_Exercise brief_
The required output is a word-for-word restatement of the material below, from the line with "- -Securiza el" through its last line, inclusive.

_The data_
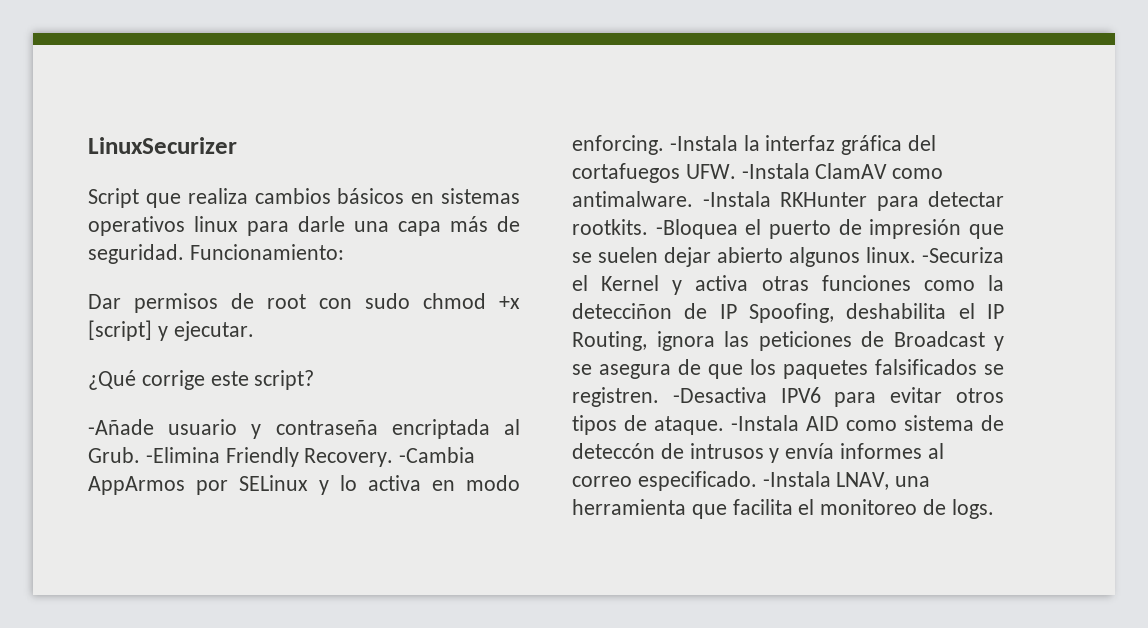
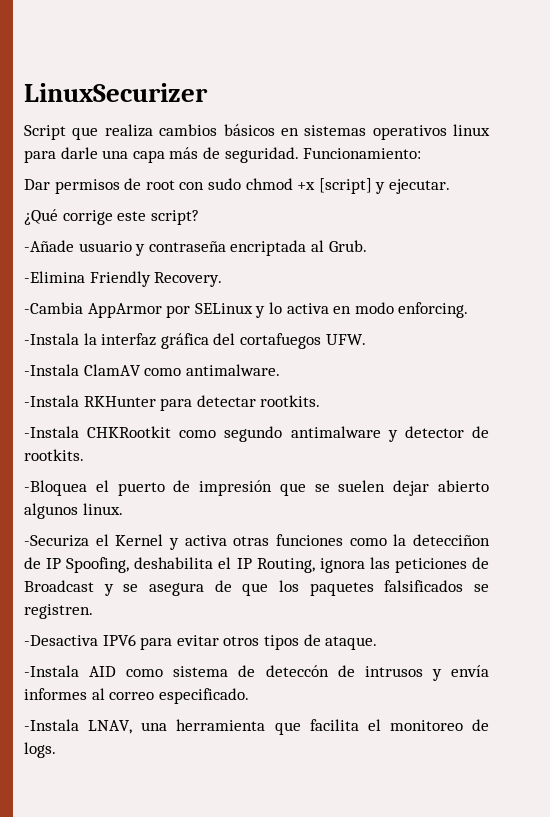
- -Añade usuario y contraseña encriptada al Grub. -Elimina Friendly Recovery. -Cambia AppArmos por SELinux y lo activa en modo enforcing. -Instala la interfaz gráfica del cortafuegos UFW. -Instala ClamAV como antimalware. -Instala RKHunter para detectar rootkits. -Bloquea el puerto de impresión que se suelen dejar abierto algunos linux. -Securiza el Kernel y activa otras funciones como la detecciñon de IP Spoofing, deshabilita el IP Routing, ignora las peticiones de Broadcast y se asegura de que los paquetes falsificados se registren. -Desactiva IPV6 para evitar otros tipos de ataque. -Instala AID como sistema de deteccón de intrusos y envía informes al correo especificado. -Instala LNAV, una herramienta que facilita el monitoreo de logs.
+ -Añade usuario y contraseña encriptada al Grub.
+ -Elimina Friendly Recovery.
+ -Cambia AppArmor por SELinux y lo activa en modo enforcing.
+ -Instala la interfaz gráfica del cortafuegos UFW.
+ -Instala ClamAV como antimalware.
+ -Instala RKHunter para detectar rootkits.
+ -Instala CHKRootkit como segundo antimalware y detector de rootkits.
+ -Bloquea el puerto de impresión que se suelen dejar abierto algunos linux.
+ -Securiza el Kernel y activa otras funciones como la detecciñon de IP Spoofing, deshabilita el IP Routing, ignora las peticiones de Broadcast y se asegura de que los paquetes falsificados se registren.
+ -Desactiva IPV6 para evitar otros tipos de ataque.
+ -Instala AID como sistema de deteccón de intrusos y envía informes al correo especificado.
+ -Instala LNAV, una herramienta que facilita el monitoreo de logs.

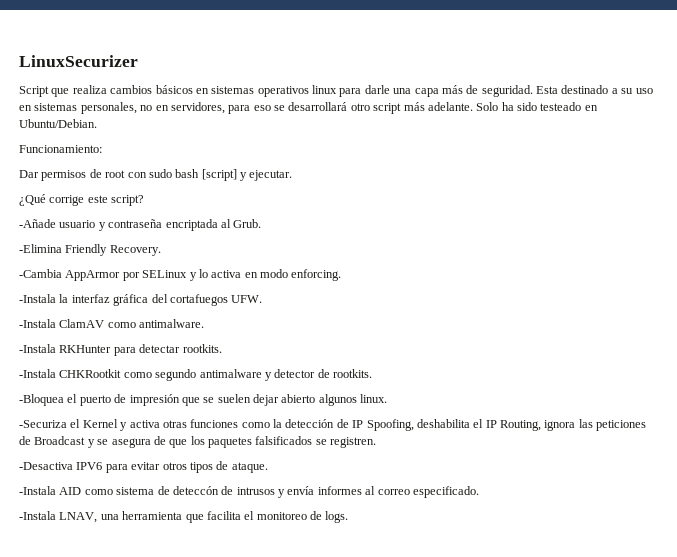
- Script que realiza cambios básicos en sistemas operativos linux para darle una capa más de seguridad. Funcionamiento:
+ Script que realiza cambios básicos en sistemas operativos linux para darle una capa más de seguridad. Esta destinado a su uso en sistemas personales, no en servidores, para eso se desarrollará otro script más adelante. Solo ha sido testeado en Ubuntu/Debian.
+ Funcionamiento:
- Dar permisos de root con sudo chmod +x [script] y ejecutar.
+ Dar permisos de root con sudo bash [script] y ejecutar.
- -Securiza el Kernel y activa otras funciones como la detecciñon de IP Spoofing, deshabilita el IP Routing, ignora las peticiones de Broadcast y se asegura de que los paquetes falsificados se registren.
+ -Securiza el Kernel y activa otras funciones como la detección de IP Spoofing, deshabilita el IP Routing, ignora las peticiones de Broadcast y se asegura de que los paquetes falsificados se registren.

_Task answer_
- -Securiza el Kernel y activa otras funciones como la detecciñon de IP Spoofing, deshabilita el IP Routing, ignora las peticiones de Broadcast y se asegura de que los paquetes falsificados se registren.
+ -Securiza el Kernel y activa otras funciones como la detección de IP Spoofing, deshabilita el IP Routing, ignora las peticiones de Broadcast y se asegura de que los paquetes falsificados se registren.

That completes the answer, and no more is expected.